We can also collaborate and drive out some of the variation if we take a step in terms of commissioning according to the same set of standards. So we did this last year on ADHD services, so recognising where actually the points of connection ought to be made. Certain institutions generate their own rules, their own norms and if we don’t recognise this, collaboration is going to be really, really hard. There is an opportunity, like an airport, to almost operate ourselves as if we were a single entity. If you think about the ownership of airports, that’s got that bizarre mix of you know, public, private, government but actually the experience of us passing through, and having an experience which is partly that of a traveller and partly that of a shopper, gives us a bit of a lesson about the extent to which you can generate something that feels coherent and whole without necessarily having to grab the ownership at anyone level.  

It’s definitely essential for us to integrate health and social care, but it won’t answer the big question of how we maximise the health of a defined population and if we get people more comfortable by saying, actually you can join this, just plug yourselves in, come on the journey with us, you’ve got a contribution to make and you’ve got some benefits to take back, we can truly kind of extend where we start to make a difference. So we started a conversation a couple of years ago with the schools across Greater Manchester, booked a big room, said do you want to come and see how we can connect in terms of improving the health and emotional wellbeing of schoolchildren in Greater Manchester. And 250 representatives of 250 schools came at a moment’s notice and we started then to think about, what can we do in terms of mental health, emotional support provision in schools and we got 31 schools signed up within a fortnight.  

So suddenly you find that you’re not wrestling just with the financial difficulties in the health and care system, because there are new assets and resources to be able to plug in. I love the idea of the disruption of saying, we all work for the population, the place, leave your baggage at the door and I’ve realised over the last couple of years, it’s not possible.
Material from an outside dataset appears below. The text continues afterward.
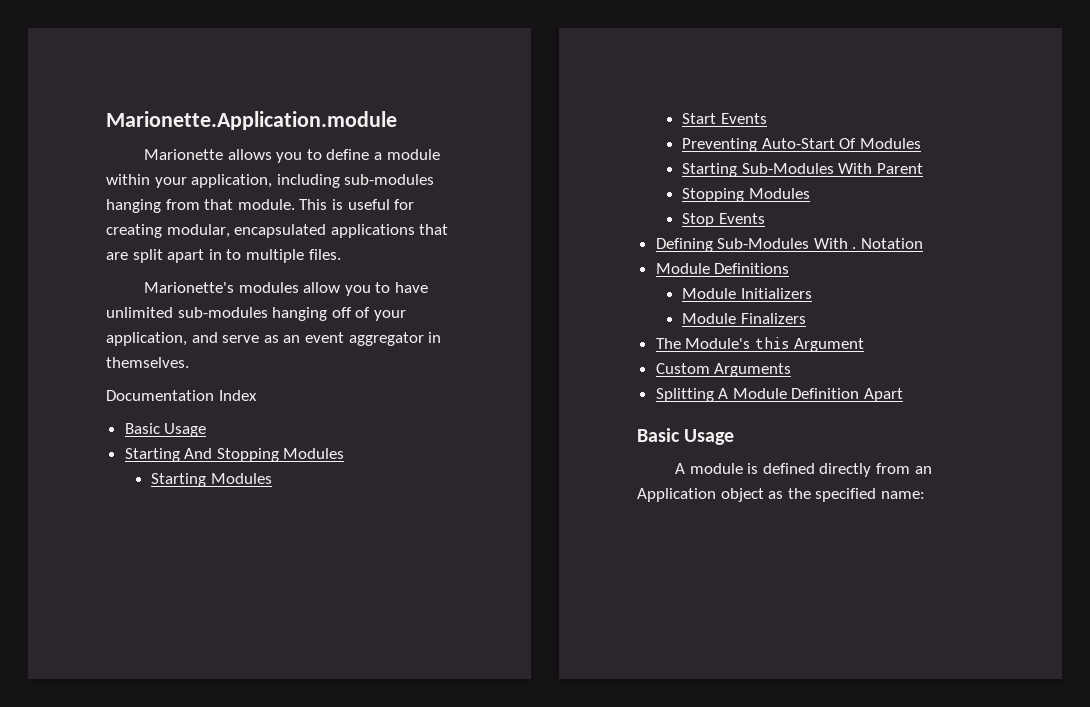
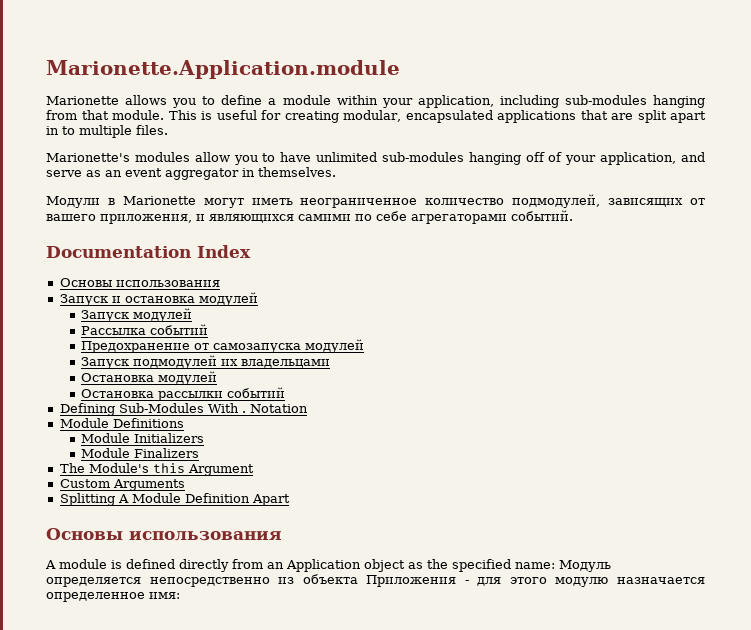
[106,390,257,401] [124,423,207,437] [124,448,345,462] [151,473,272,487] [682,113,767,124] [682,138,921,152] [682,163,923,177] [682,188,810,202] [682,213,765,227] Documentation Index // Basic Usage // Starting And Stopping Modules // Starting Modules // Start Events // Preventing Auto-Start Of Modules // Starting Sub-Modules With Parent // Stopping Modules // Stop Events -> [46,194,706,208] [46,210,573,224] [46,245,251,258] [59,278,220,287] [59,292,258,306] [81,308,193,322] [81,324,209,335] [81,339,365,353] [81,355,331,369] [81,371,218,385] [81,387,286,401] Модули в Marionette могут иметь неограниченное количество подмодулей, зависящих от вашего приложения, и являющихся самими по себе агрегаторами событий. // Documentation Index // Основы использования // Запуск и остановка модулей // Запуск модулей // Рассылка событий // Предохранение от самозапуска модулей // Запуск подмодулей их владельцами // Остановка модулей // Остановка рассылки событий
[637,428,735,445] Basic Usage -> [46,528,282,541] Основы использования
(925, 495) none -> [559,560,611,572] [46,574,705,587] [46,592,180,602] Модуль определяется непосредственно из объекта Приложения - для этого модулю назначается определенное имя:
You can’t disconnect people from the baggage and there’s a real risk that it mobilises resistance if people think that you are doing. 
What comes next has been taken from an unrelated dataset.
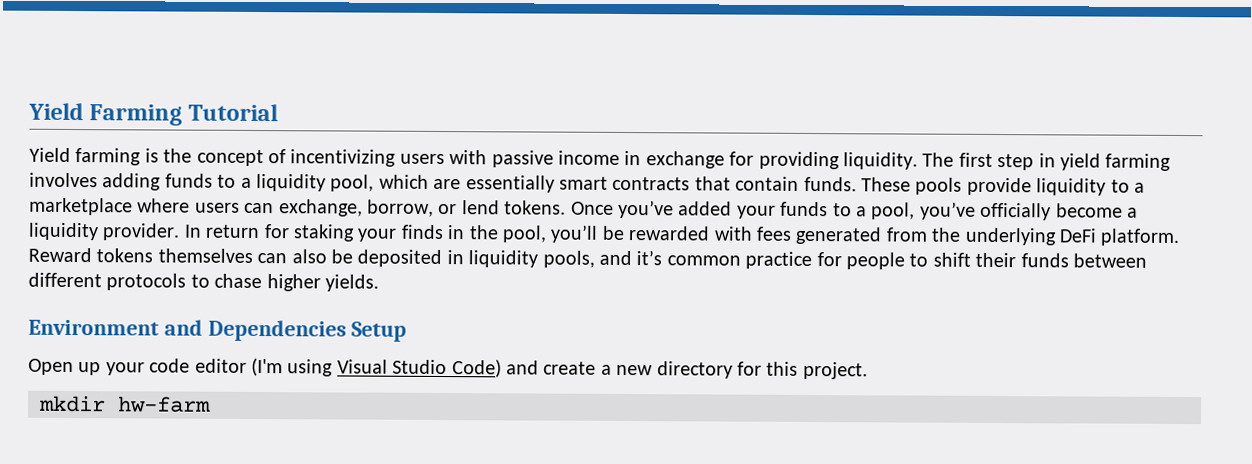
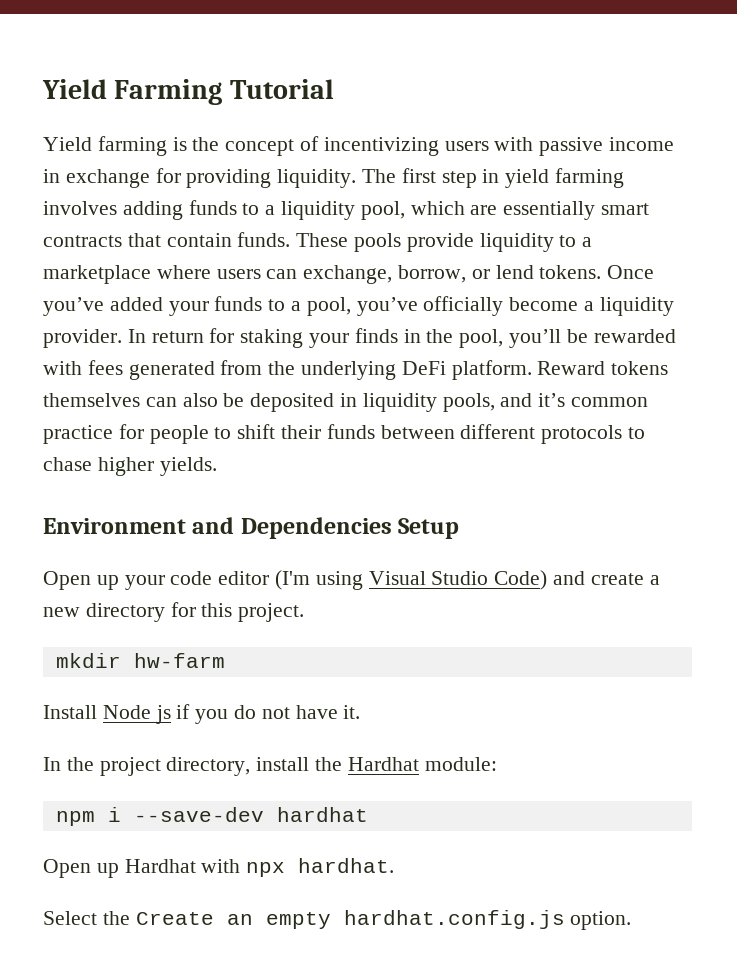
(211, 404) none -> [43,704,361,724] [43,757,497,776] [55,807,368,826] [43,858,395,878] [43,910,632,930] // Install Node js if you do not have it. // In the project directory, install the Hardhat module: // npm i --save-dev hardhat // Open up Hardhat with npx hardhat. // Select the Create an empty hardhat.config.js option.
So there is still a real feeling for the providers to meet as providers and the CCGs to meet as CCGs and the Councils to meet as Councils, as groups, and we let all of that happen because actually, they like getting stuff off their chest with each other, and then we’ve got more of a chance of saying, so what is it that we can agree on. 

There is something about the discipline that we need to bring to the programme management and coordination of 320 things across 33 organisations with hundreds and hundreds of leaders playing across it, but at the same time, not losing that sense of where the creativity comes from and our biggest lesson I think, over the course of the last year, if you think of the, all of that conversation about integrated care organisations, and the extent to which it was utterly flattened by discussions about complex contracts and organisational form and PACS and MCP and all that kind of stuff. I think where we’ve seen real action and we’ve seen most of the faster moving benefits to services for residents is where we’ve said no, the key bit here is however we integrate, the most meaningful level will be in those neighbourhoods, 30-50,000 neighbourhoods. It feels like a good point for primary care to connect. It feels like a good point for wider public services to connect. It feels like a good point to be relevant and recognisable to populations across Greater Manchester and what we found is that those people that were struggling with, we’re not really sure what organisational form we’re going to go for and we’ve just said don’t worry about that, get the stuff happening in the neighbourhoods is where we’ve seen pure gold. 

So not worrying too much about letting the kind of creativity run slightly ahead of the organisational form and contract form because I think that stuff catches up. 

I think, I’m certain I’m out of time. So, hope that was helpful. Thank you very much.